Why restaurant brands should rethink food delivery apps - Brand Innovators

Why restaurant brands should rethink food delivery apps

Imagine you arrive at your hotel after a long day of travel. You took a 6am flight to make a 10am meeting several states over. You’re immediately “on” as soon as you touch down. That meeting concludes, and you’re off to make a lunch meeting, where you do more talking and less eating—trying to land a potential client. You have a few calls to make before a 3 pm meeting and drinks with a current client you’re hoping will increase the fee for next year’s scope of work. And once you finally get to your hotel room around 6 pm, you’re exhausted.

You’re done smiling for the day. Done making small talk. Done being “on.” You just want to order some delivery and call it a night. So, you go to the app of your “go-to” online food delivery service, find your favorite restaurant in town, and place your order. The delivery fee is absurd, but you know what? It’s been a long day, and you deserve to treat yourself. So, you do. After the 35-minute wait, for what was supposed to be only 20 minutes, your food arrives, and part of your order is missing. WTF.

I can hardly count how many times I’ve experienced this. Missing soda. Wrong order. No utensils. You name it. But this most recent incident got me wondering: why would a brand outsource its experience like this?

I mean, when my order is incomplete, I don’t get upset with the delivery service; the locus of my frustration is typically aimed at the restaurant. I might be annoyed with fill-in-the-blank mobile app, but my disappointment is reserved for the restaurant. It’s who I ordered from, after all. The app is just the middleman. So, naturally, it’s only fitting that the restaurant would get the brunt of my fury. Save for the egregious experiences like the time when a Grubhub driver stole my food. And when I reported it to customer service, their initial response was to insinuate that I was lying. Thankfully, I had security cameras to provide evidence, which I had to submit to GrubHub to get my $35 refunded, despite how often we’ve ordered takeout on the app over the last 15 years. I mean, really, GrubHub? Did it really have to come to this? Really?! But I digress.

Much of our angst when things go wrong with our delivery experience is directed at the restaurant, not at the app. What makes matters worse is that no matter how specialized the food preparation is or how much care was put into making it, the experience is parity once the order is transferred over to the carrier. Just think of it this way: would you want the experience of buying a Rolex to feel the same as buying a Timex? Of course, not. Now, that’s no shade to Timex. I wear a Timex practically every day. Instead, however, it’s an illustration of what we know intuitively – premium products require a distinctive experience. Likewise, however, the manner in which a Wendy’s combo meal is being delivered is the same manner in which your brand’s $17 artisanal salad makes its way to my doorstep. People are having the EXACT same experience. That doesn’t make sense, but yet here we are.
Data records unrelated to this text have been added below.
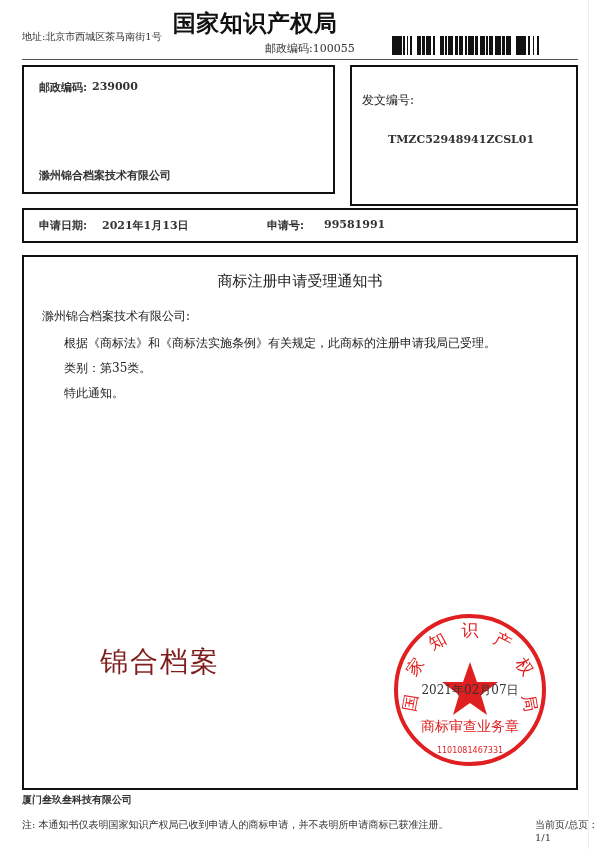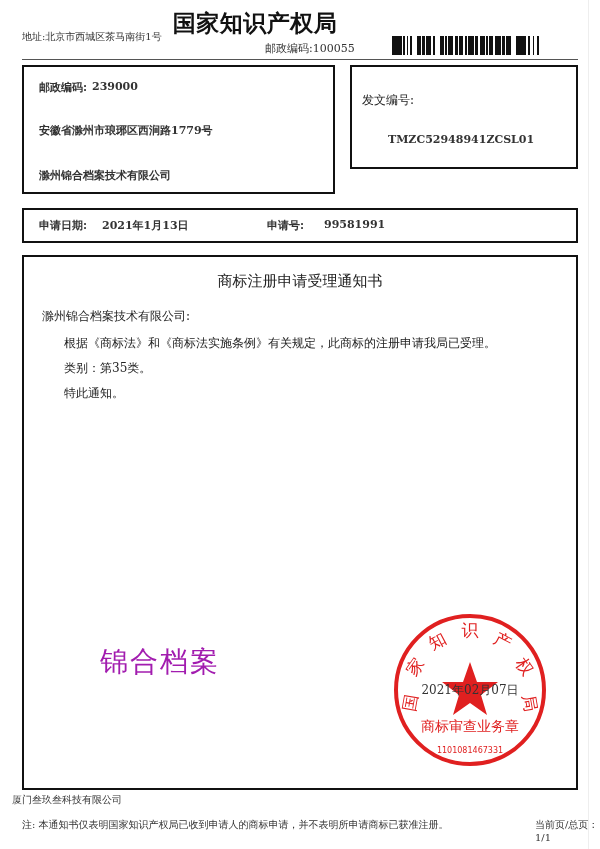"发文编号:" .box-right { height: 104px -> 141px }
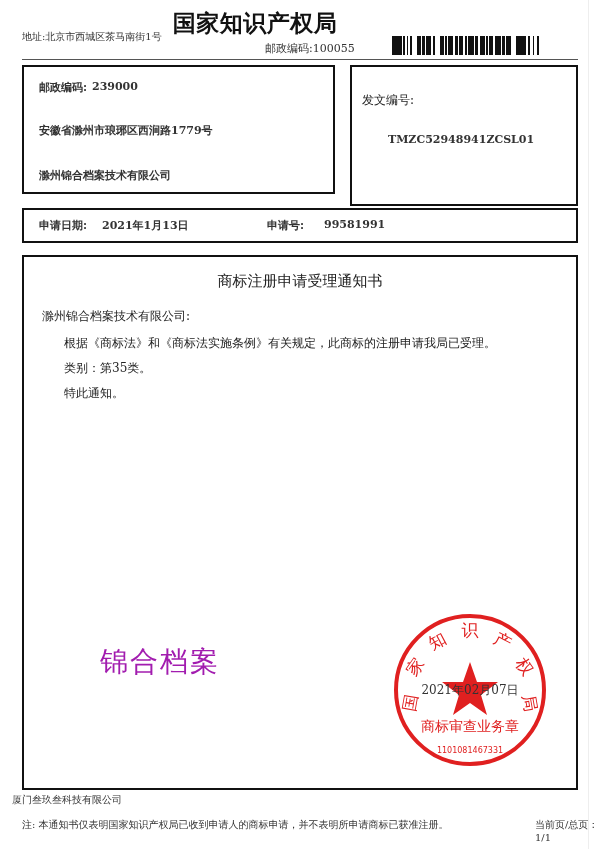"安徽省滁州市琅琊区西涧路1779号" div.abs { html: <div>安徽省滁州市琅琊区西涧路1779号</div> -> none }
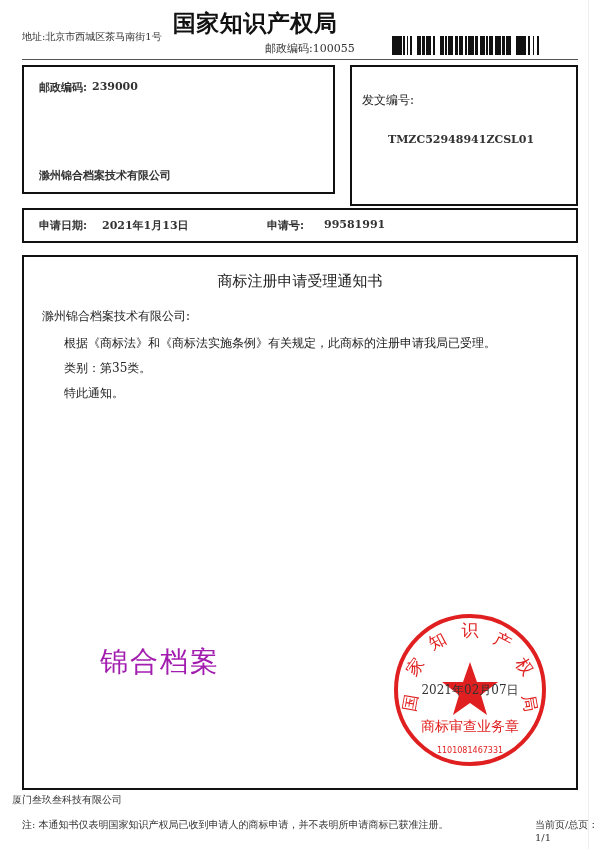"锦合档案" .mark { color: #a21caf -> #7f1d1d }
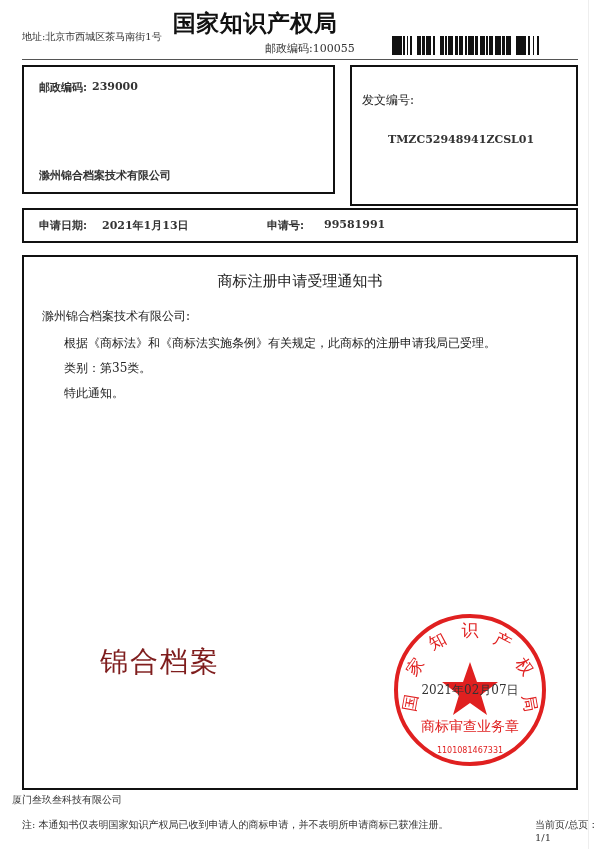"厦门叁玖叁科技有限公司" .footer-co { font-weight: none -> bold; left: 12px -> 22px }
Would you ever style an artisanal salad joint in the experiential aesthetic of a traditional QSR? No, never. Any marketer worth their weight in salt would tell you so. That’s why all the touch points in the salad shop are so meticulously curated. We want the environment to signal quality, so that those cognitions are then transferred over to the brand and its food. Nevertheless, we still opt for a ubiquitous delivery mechanism whose experience is undifferentiated. Why? Because it’s more cost-effective? More efficient? Sure, but at what cost?

Here’s a thought. What if there were a “white gloved” delivery service? Something like an Uber Black card that happens on the backend, not the frontend. Something that the restaurants opt into based on the experience they want to provide their customers. One that won’t forget the soda. One that won’t forget parts of your order. One that will not only bring the utensils but perhaps even bring you a special gift as a token of appreciation, considering you’ve ordered from this place so often. That would be something, right? The technology already exists to do it. The data is already available to make it happen. We already pay ridiculous service fees. The only thing that’s missing is the will to do it.

The views expressed in this column are those of the author, Marcus Collins – best-selling author of For The Culture and clinical professor at the Ross School of Business, University of Michigan – and do not necessarily reflect the views of Brand Innovators.